Gaze sweeping over the gathered soldiers, catching their attention, he grins wide.
"With men like yourselves, we'll KICK THEIR ASSES RIGHT BACK OVER THAT MOUNTAIN! HEAR HEAR!"
Raising his mug high, he roars.
"TO THE IRON! TO THE ROSE! TO THE LEGION!"
His men repeat the toast with similar vigor, cries of jubilation echoing through the woods. Laughing, Marius takes another swig, head momentarily inclined up, towards the clear night sky above. The stars twinkled up above, untarnished and wholly free of things like war, and grudges, and betrayal. And, he realized, in that moment, he felt free of them, too.
Almost seemed like old times.
Gradivus stood before his personal centuria, the hundred men assigned as his personal honor guard and task force, Gladius held high.
"My sons! For too long, our people have gone unchallenged! Our claws grow dull, our skin softens, our flesh becomes laden with fat! From the northlands of Olympus to the sunburned wastes of the south, we have conquered!"

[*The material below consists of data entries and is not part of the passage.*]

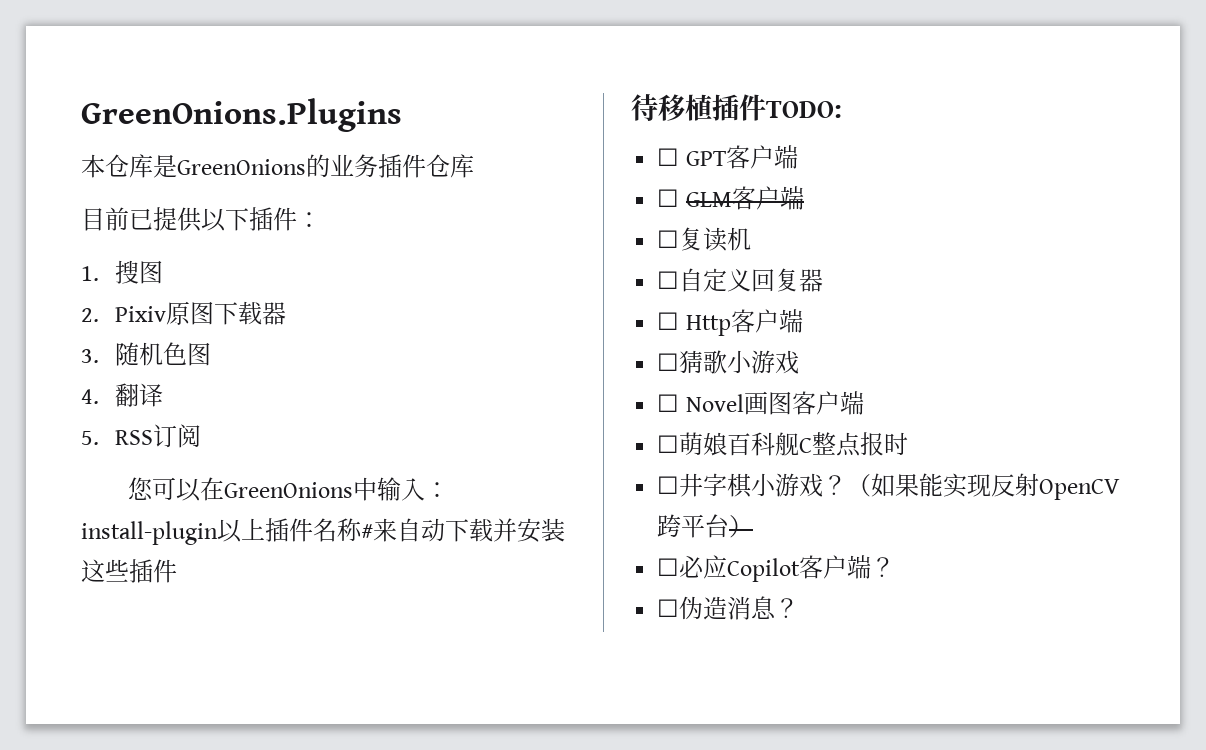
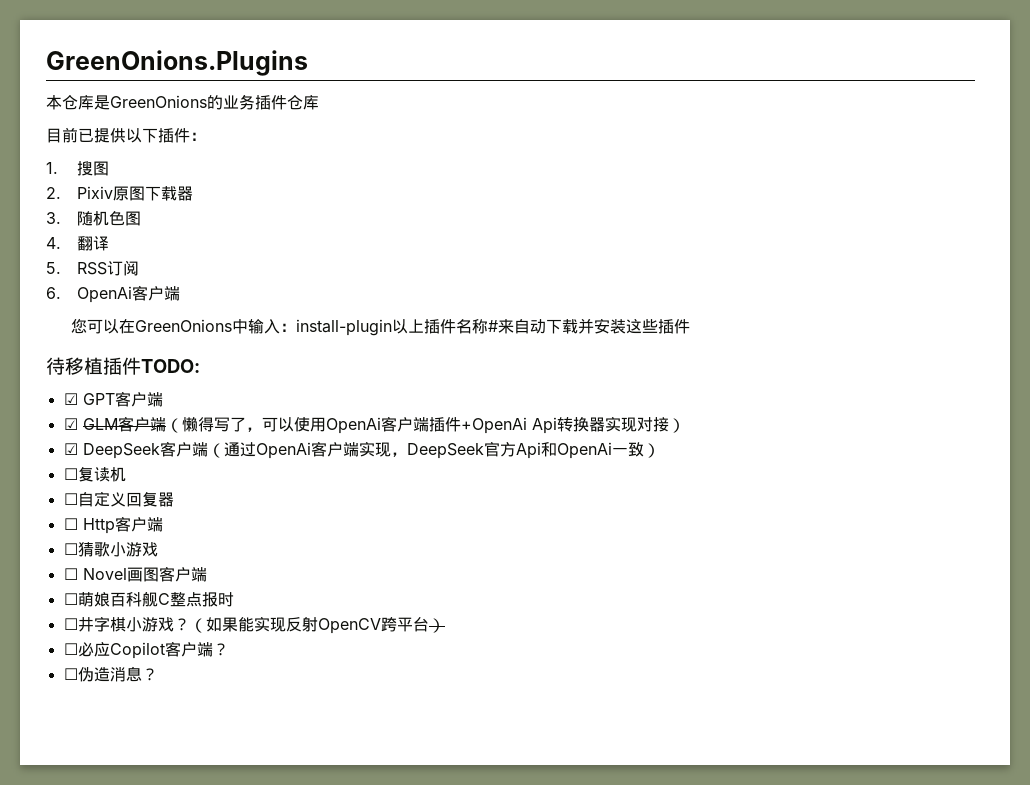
+ 6. OpenAi客户端
- ☐ GPT客户端
+ ☑ GPT客户端
- ☐ GLM客户端
+ ☑ GLM客户端（懒得写了，可以使用OpenAi客户端插件+OpenAi Api转换器实现对接）
+ ☑ DeepSeek客户端（通过OpenAi客户端实现，DeepSeek官方Api和OpenAi一致）

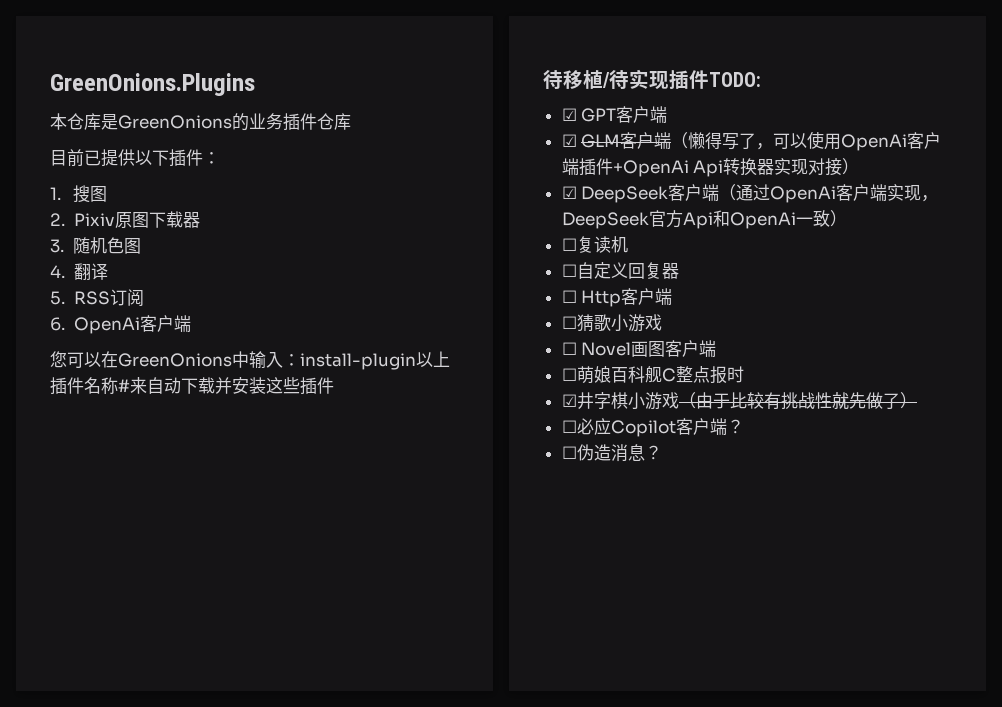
- 待移植插件TODO:
+ 待移植/待实现插件TODO:
- ☐井字棋小游戏？（如果能实现反射OpenCV跨平台）
+ ☑井字棋小游戏（由于比较有挑战性就先做了）

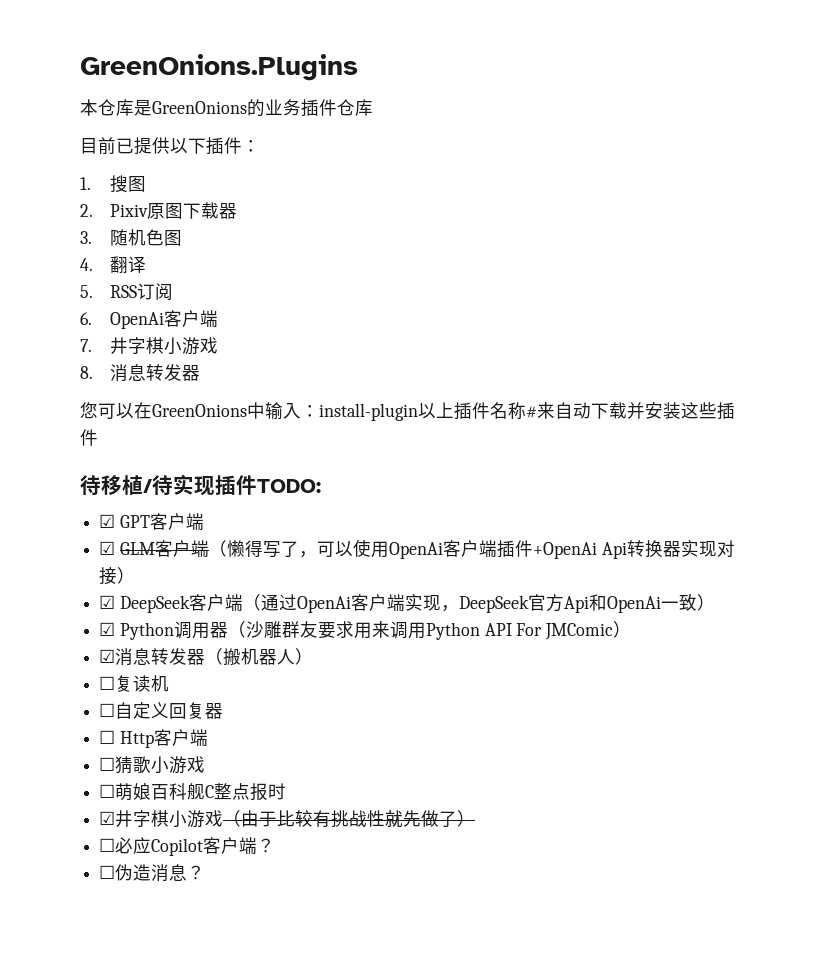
+ 7.井字棋小游戏
+ 8.消息转发器
+ ☑ Python调用器（沙雕群友要求用来调用Python API For JMComic）
+ ☑消息转发器（搬机器人）
- ☐ Novel画图客户端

He sweeps his other hand, clad in a heavy, gilded gauntlet with a caestus built into the knuckles, over the vast, yawning vista behind them.
"All that we see lies within our domain! But we are not yet without glory left to claim, for Mars has shown us the path! A new page in our history has been revealed to us! And whether you live as victors, or die with glory, the names scribed upon it shall be yours!"
The soldiers roared, groomed since birth as the newest blades of the Empire. They all had lived their whole lives waiting to die for so glorious a cause.
All, save one.
He shouted and clamored with the rest of them, but his eyes were cold, and hard.
"Even now, we prepare the hostia at Aquilus. The finest warriors of the gladiātōrēs are being brought to our temple there, and with their blood, we shall curry the favor of Mars!"
Yet more cheers.
'Yet more blood,' thought the dissenter in their midst.
"But the preparations are not yet complete. We need not merely the blood of our slaves, but the blood of our enemies! We march north, through Mar's Path, to find gifts for our god!"
Turning to face Olympus, Gradivus points his stout blade forward and roars. Before them, a yawning crack in the mountainside stands, disappearing into the clouds above, wide enough to lead an army through. A path, carved by his lord, for the newest conquest of the Empire.